= Octopus 2: River of Fear =

2001 action/horror film by Yossi Wein

Octopus 2: River of Fear is a 2001 action-horror sequel to Octopus. It was directed by Yossi Wein and produced by Boaz Davidson. Davidson also wrote the film's screenplay.

==Plot==
Dead bodies are being found in the New York Harbor. The police have no clues nor suspects until Nick and his partner realize the killer is a giant octopus. Nick and his partner confront the octopus and wrestles it as it try to eat another victim. Nick fails and the victim is eaten. Nick's partner tried to lure the octopus away from Nick using a craine and the octopus closes the crane with its tentacles.
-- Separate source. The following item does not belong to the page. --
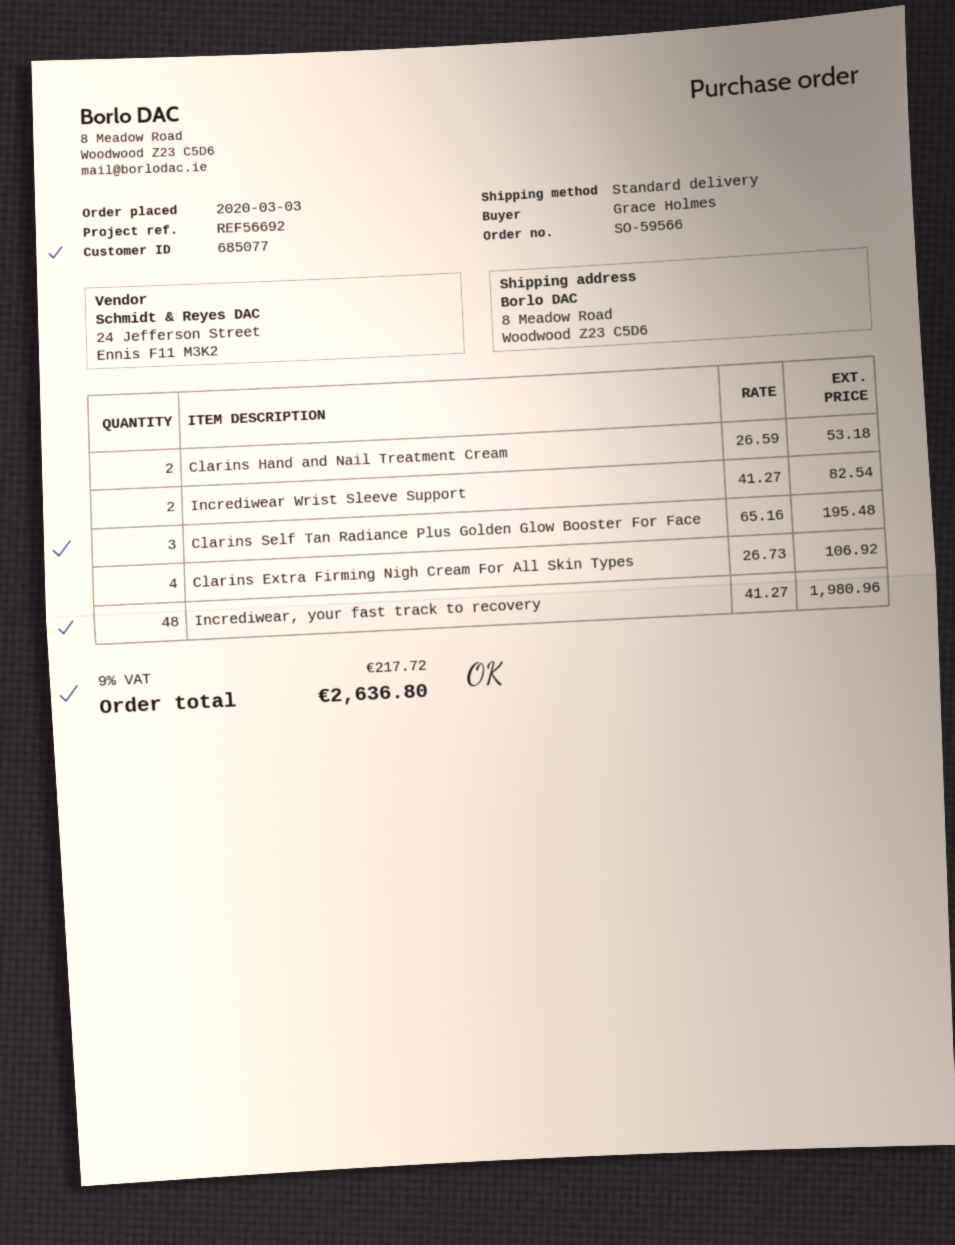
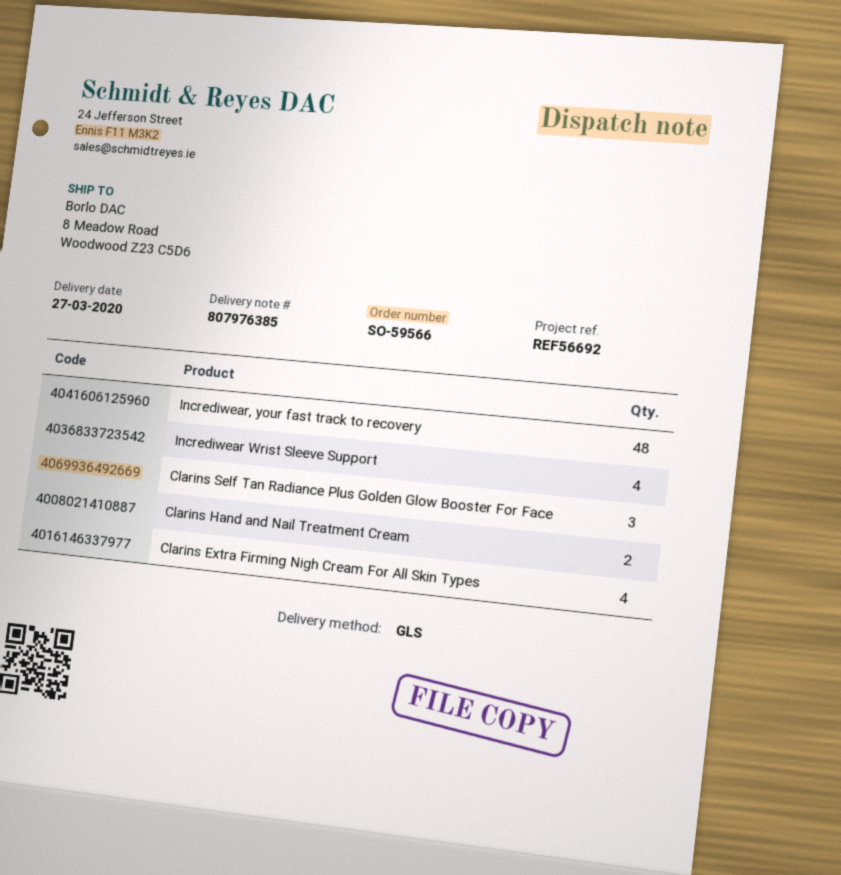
shipping method: standard -> GLS
Incrediwear Wrist Sleeve Support: 2 -> 4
Nick's partner gets eaten alive by the octopus. Spedders heads back to the harbor to kill the octopus. Initially, he thinks he blows up the octopus. He proceeds to rescue a bus full of children with Rachel. The octopus returns but is killed by Nick Spedding and another officer before it can attack again.

==Cast==
- Michael Reilly Burke as Nick Hartfield
- Meredith Morton as Rachel Starbird
- Fredric Lehne as Walter
- John Thaddeus as Tony
- Chris Williams as Payton / X-Ray
- Stoyan Angelov as X-Ray
- Paul Vincent O'Connor as Capt. Hensley
- Clement Blake as Mad Dog
- Duncan Fraser as Mayor
- Violeta Markovska as Anna Lee
- Shane Edelman as Mayor's Aide
- Harry Anichkin as Judge
- Velizar Binev as Hotel Manager

==Reception==
Hell Horror said that the film "is an American horror movie that was an utter waste of my time."